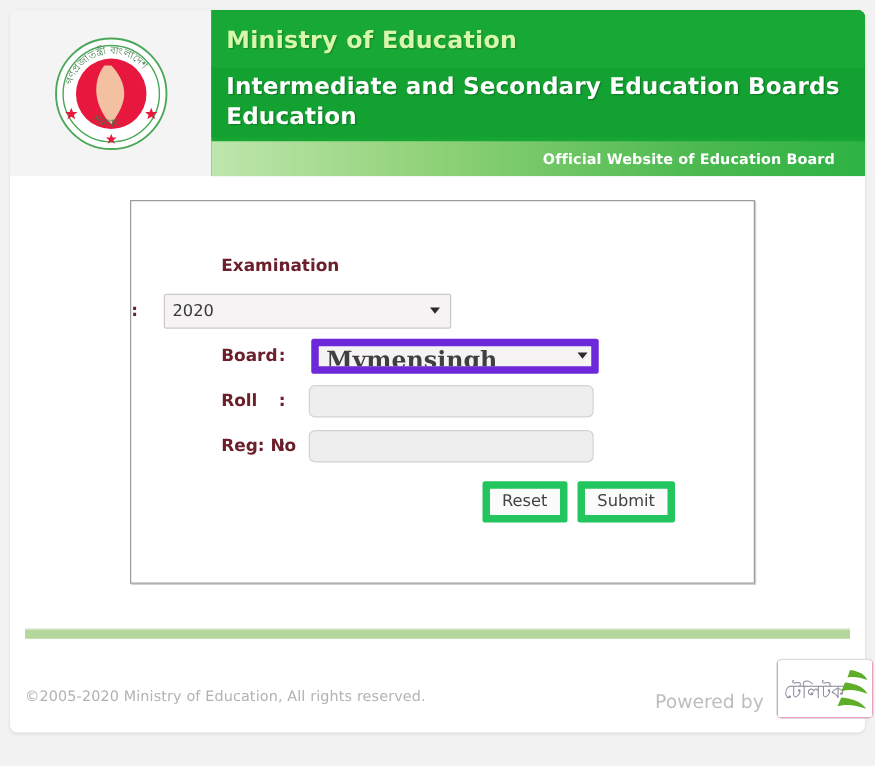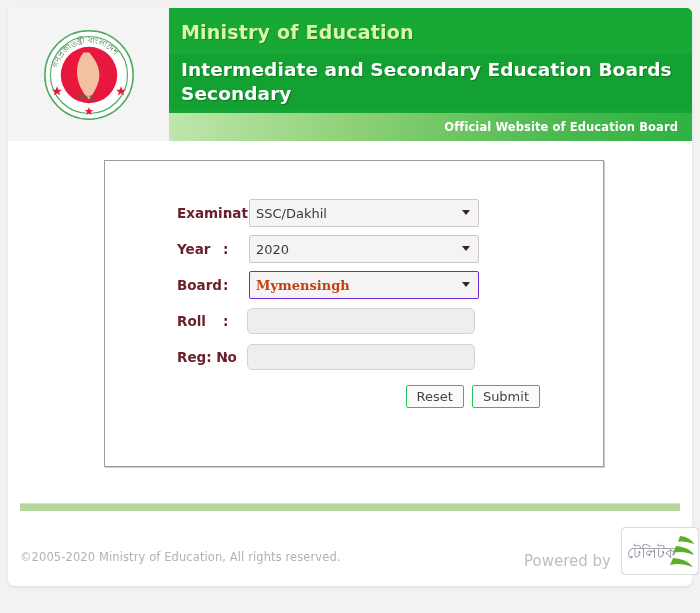"Secondary" div.l2 { text: Secondary -> Education }
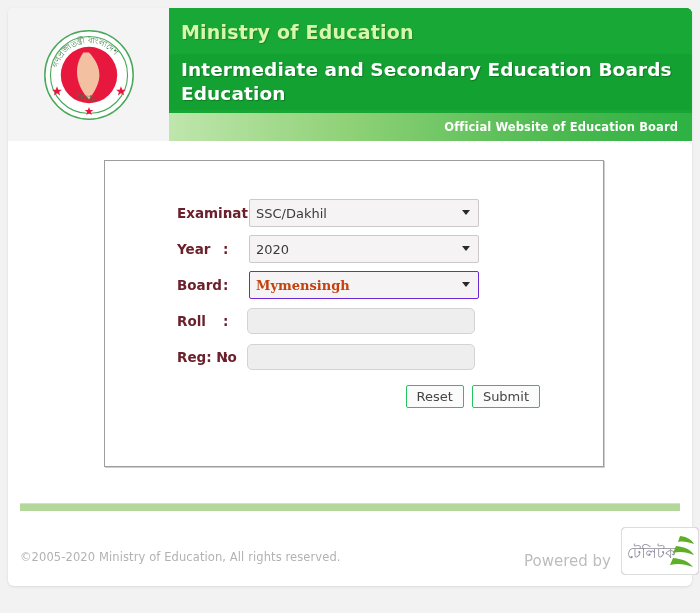"Official Website of Education Board" .band-sub span { margin-right: 14px -> 24px }
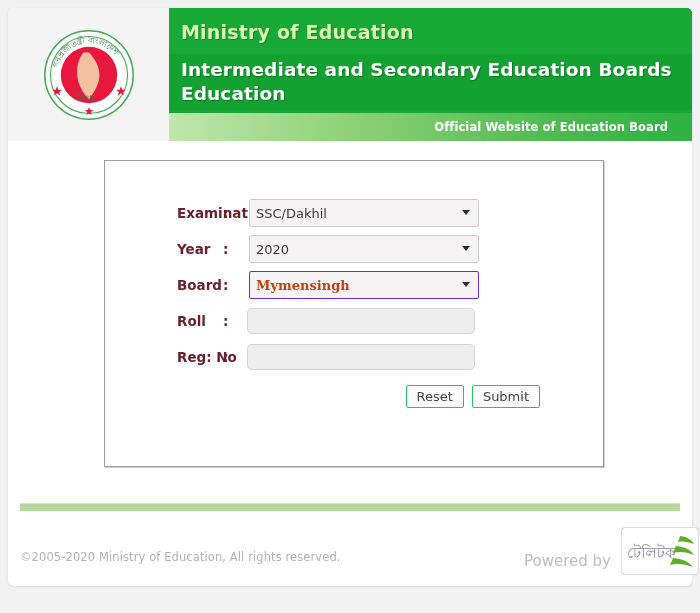"SSC/Dakhil" div.fctrl { html: <div> <span> <select> <option>SSC/Dakhil</option> </select> <span></span> </span> </div> -> none }
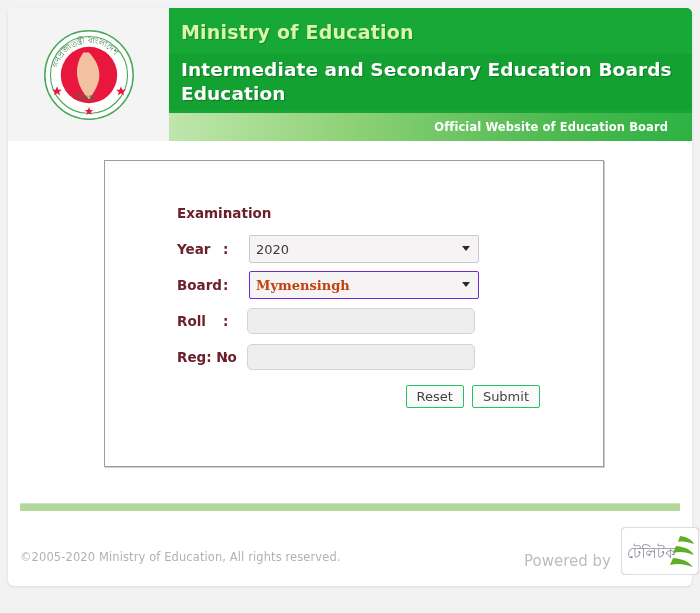"Year" div.flabel { html: <div>Year</div> -> none }
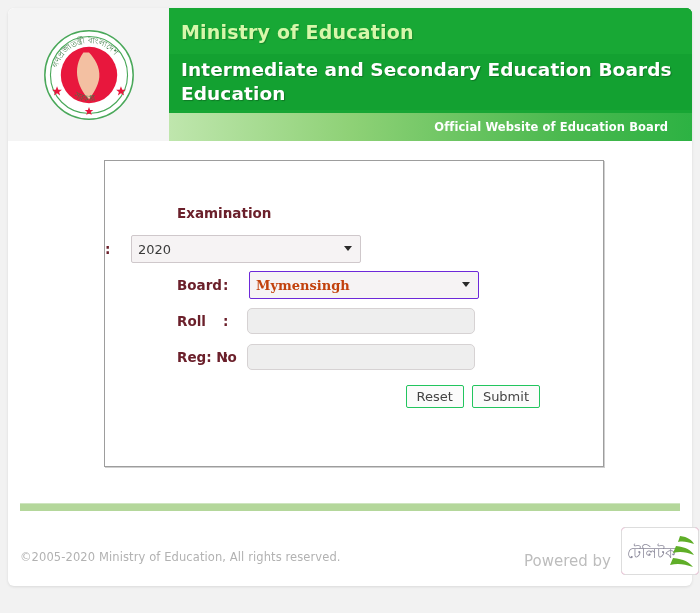"Mymensingh" select.board-sel { border: 1px solid #6d28d9 -> 6px solid #6d28d9; color: #c2410c -> #404040; font-size: 13px -> 19px }
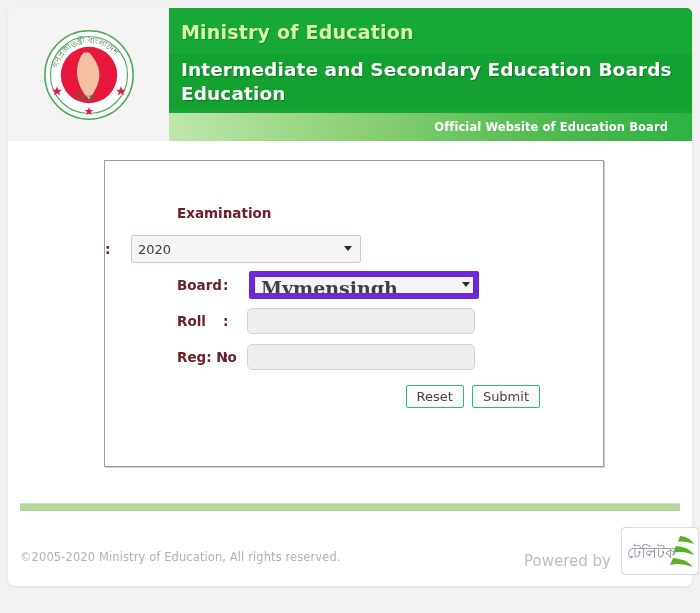"Reset" .btn { border: 1px solid #22c55e -> 6px solid #22c55e }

HOW TO COMPLETE THIS TASK: Go through the listing above and write it all out exactly, leaving out any picture.

OUTPUT BELOW:
"Secondary" div.l2 { text: Secondary -> Education }
"Official Website of Education Board" .band-sub span { margin-right: 14px -> 24px }
"SSC/Dakhil" div.fctrl { html: <div> <span> <select> <option>SSC/Dakhil</option> </select> <span></span> </span> </div> -> none }
"Year" div.flabel { html: <div>Year</div> -> none }
"Mymensingh" select.board-sel { border: 1px solid #6d28d9 -> 6px solid #6d28d9; color: #c2410c -> #404040; font-size: 13px -> 19px }
"Reset" .btn { border: 1px solid #22c55e -> 6px solid #22c55e }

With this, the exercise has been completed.